Mais comment lutter?…Je condamne moi-m^me les diktats de la beauté, mais suis la 1ère à complexer si mon image s’éloigne de la norme imposée. On est rattrapé par le formatage ambiant.
S’imposer différent, dans quelque domaine que ce soit, c’est tentant, mais c’est se marginaliser davantage. D’où la solitude du zèbre.
Merci Ink
« Je condamne moi-m^me les diktats de la beauté, mais suis la 1ère à complexer si mon image s’éloigne de la norme imposée. On est rattrapé par le formatage ambiant. »
Comment ne pas opiner ?! Je suis moi aussi ds ce cas, je condamne ces diktats mais j’aime « la beauté ». J’aime la mode, j’aime me maquiller, me sentir jolie, etc.
Je suis sensible, en tous cas, à une forme de beauté que l’on m’a proposée, à un moment donné, & que j’ai fait mienne. Une forme de beauté définie selon des critères qui au départ ne sont que conceptuels, car finalement, que ce que la beauté humaine ? Elle n’est que ce que l’homme a pu en faire. Aucun autre animal ne chercher à être beau, ni n’est jugé par son espèce pour sa « beauté ». Il est, point !
Mais comme tjrs en effet, la solitude du Z vient des questions qu’il se pose, & donc des refus de suivre « la masse » qu’il manifestera dans certains cas, refus qui ne marginaliseront plus encore…
Bien vu! mais n’oublions pas que les canons de beauté ne sont pas innérant à la modernité et photoshop…depuis l’antiquité, au moins, dans les sociétés occidentales, nous somme sujets aux héros et déesses aux proportions en or! Certes, ça en est désolant, mais peut être est-ce le propre de l’être humain de s’identifier de tendre vers quelquechose que nous jugeons de beau…j’avais lu un article scientifique qui proposait une théorie entre le brassage génétique et la recherche du beau chez l’autre sexe. Bon, plutôt élitiste, plutôt déprimant…

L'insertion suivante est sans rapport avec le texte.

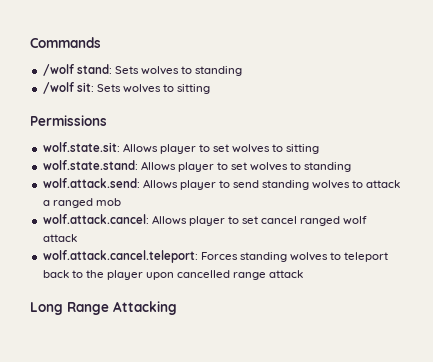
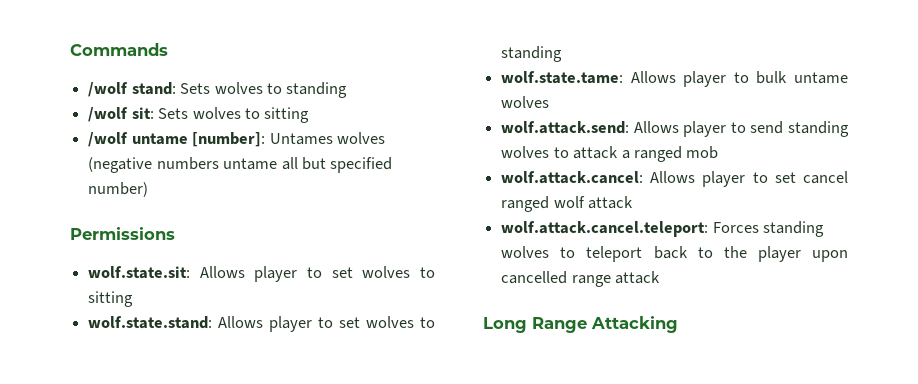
(211, 89) none -> [88,132,385,147] [88,157,393,173] [88,182,149,197] // /wolf untame [number]: Untames wolves (negative numbers untame all but specified number)
(352, 167) none -> [501,71,848,87] [501,96,550,108] // wolf.state.tame: Allows player to bulk untame wolves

Quand aux animaux, je ne suis pas sûre que le sens de la beauté leur soi nul: entre les parades amoureuses à démontrer qui à le plus beau ramage, ou la tête de ma chienne quand elle sort de l’eau telle un rat mouillé, j’ai mes doutes
Petite anecdote sur la « beauté ». On regardait avec mon petit frère voici quelque années un Colombo (1ère saison) avec Peter Falk, qui n’est pas vraiment dans les canons de la beauté communément admise, c’est le début, il conduit, et mon petit frère dit tout à coup ce que j’ai en tête : « qu’est ce qu’il est beau… »
En racontant ça à ma mère, elle a été très étonnée… (Peter Falk louche puisqu’il n’a qu’un oeil, est petit, un peu vouté… mais vraiment, dans ce cadre là, c’était « beau » le terme qui venait le premier à l’esprit)
Comme quoi, la beauté est parfois très inattendue.